There is a test for how well a brand engages you. High engagement is almost always followed by positive behavior toward the brand. Disengaged customers look elsewhere. Empowered and hot-wired-to-the-Internet consumers can move faster than an electronic money transfer when they feel the need. See how you answer these questions (for your current bank and HSBC):
Feel like they're a trustworthy organization looking out for your best interests? (Leaders of rogue nations should not answer this question.)
Do you have confidence in their business plan? (Drug kingpins are excused from answering.)
Does their “Breadth of Services” meet your expectations? (Money launderers can skip that question, too.)
How do you feel about their “security”? (Please try and exclude “National security” when you do that evaluation.)
How are you feeling about the brand now? Because those are the questions consumers ask about their banks, and banks need to be able to provide not just answers, but believable answers -- answers that move beyond well-crafted ad campaigns.
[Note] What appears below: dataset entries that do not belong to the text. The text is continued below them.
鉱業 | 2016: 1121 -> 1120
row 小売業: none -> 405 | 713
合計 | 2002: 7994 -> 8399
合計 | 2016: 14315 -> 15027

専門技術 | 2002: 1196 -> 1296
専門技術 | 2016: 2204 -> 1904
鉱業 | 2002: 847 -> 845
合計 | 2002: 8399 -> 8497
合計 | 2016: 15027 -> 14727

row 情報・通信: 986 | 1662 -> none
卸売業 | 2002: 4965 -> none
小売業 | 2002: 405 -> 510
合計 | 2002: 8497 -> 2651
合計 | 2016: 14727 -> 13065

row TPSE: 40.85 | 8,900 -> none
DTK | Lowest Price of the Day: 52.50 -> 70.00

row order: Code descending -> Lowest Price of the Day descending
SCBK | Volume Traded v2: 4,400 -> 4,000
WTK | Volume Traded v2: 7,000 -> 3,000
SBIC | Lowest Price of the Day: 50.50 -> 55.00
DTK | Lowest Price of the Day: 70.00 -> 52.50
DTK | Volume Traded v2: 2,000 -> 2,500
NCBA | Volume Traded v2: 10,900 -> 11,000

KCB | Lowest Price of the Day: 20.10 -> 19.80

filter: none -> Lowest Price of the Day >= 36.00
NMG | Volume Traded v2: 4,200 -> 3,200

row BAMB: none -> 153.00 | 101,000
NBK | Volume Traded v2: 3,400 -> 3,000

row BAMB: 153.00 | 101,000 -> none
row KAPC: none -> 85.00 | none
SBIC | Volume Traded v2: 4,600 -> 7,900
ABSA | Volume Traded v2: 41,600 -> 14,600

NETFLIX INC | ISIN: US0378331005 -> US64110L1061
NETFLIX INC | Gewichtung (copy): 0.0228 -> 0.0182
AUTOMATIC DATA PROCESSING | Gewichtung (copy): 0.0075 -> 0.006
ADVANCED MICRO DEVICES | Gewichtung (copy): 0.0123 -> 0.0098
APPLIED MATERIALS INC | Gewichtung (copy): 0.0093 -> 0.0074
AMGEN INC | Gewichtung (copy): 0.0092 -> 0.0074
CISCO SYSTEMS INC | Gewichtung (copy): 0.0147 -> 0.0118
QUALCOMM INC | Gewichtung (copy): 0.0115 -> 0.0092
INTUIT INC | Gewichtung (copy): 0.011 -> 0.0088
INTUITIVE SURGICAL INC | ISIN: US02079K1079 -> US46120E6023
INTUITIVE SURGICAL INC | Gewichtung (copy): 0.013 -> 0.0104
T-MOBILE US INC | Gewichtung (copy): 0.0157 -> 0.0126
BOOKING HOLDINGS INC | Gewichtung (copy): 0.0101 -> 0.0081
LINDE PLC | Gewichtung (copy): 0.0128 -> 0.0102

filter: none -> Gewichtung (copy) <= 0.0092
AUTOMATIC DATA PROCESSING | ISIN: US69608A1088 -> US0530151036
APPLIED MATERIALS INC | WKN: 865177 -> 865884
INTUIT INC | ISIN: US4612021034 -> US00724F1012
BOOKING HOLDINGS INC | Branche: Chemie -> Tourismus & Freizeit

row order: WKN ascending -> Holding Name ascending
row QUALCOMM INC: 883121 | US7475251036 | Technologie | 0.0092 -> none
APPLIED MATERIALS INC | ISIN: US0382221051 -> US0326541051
Banks worst at customer satisfaction
For the past five years banks have owned the bottom of all the product categories we track when it comes to meeting customer expectations. Given past transgressions, that fact probably didn't come as a surprise. A bank's systematized support of some of America's greatest enemies in the world probably did. So what's a bank brand to do?
Well, HSBC apologized for the incident, their group chief saying, "we accept responsibility for our past mistakes. . . are profoundly sorry for them." Feel better about the brand now? It was a really good apology (lol).
The bank has also agreed to pay $1.9 billion in fines. That's in addition to $290 million the bank said it spent to fix the laundering issue. Oh -- the banks signed a Deferred Prosecution Agreement for breaches of the Trading with the Enemy Act and the U.S. Bank Secrecy Act, so now they're on probation.
Had they actually been indicted, one wonders what one actually has to do with rogue nations to get indicted -- the U.S. government would not have been able to do business with them. Which would hurt business for HSBC, and that matters even more today -- especially as they’ve disengaged from the money laundering racket.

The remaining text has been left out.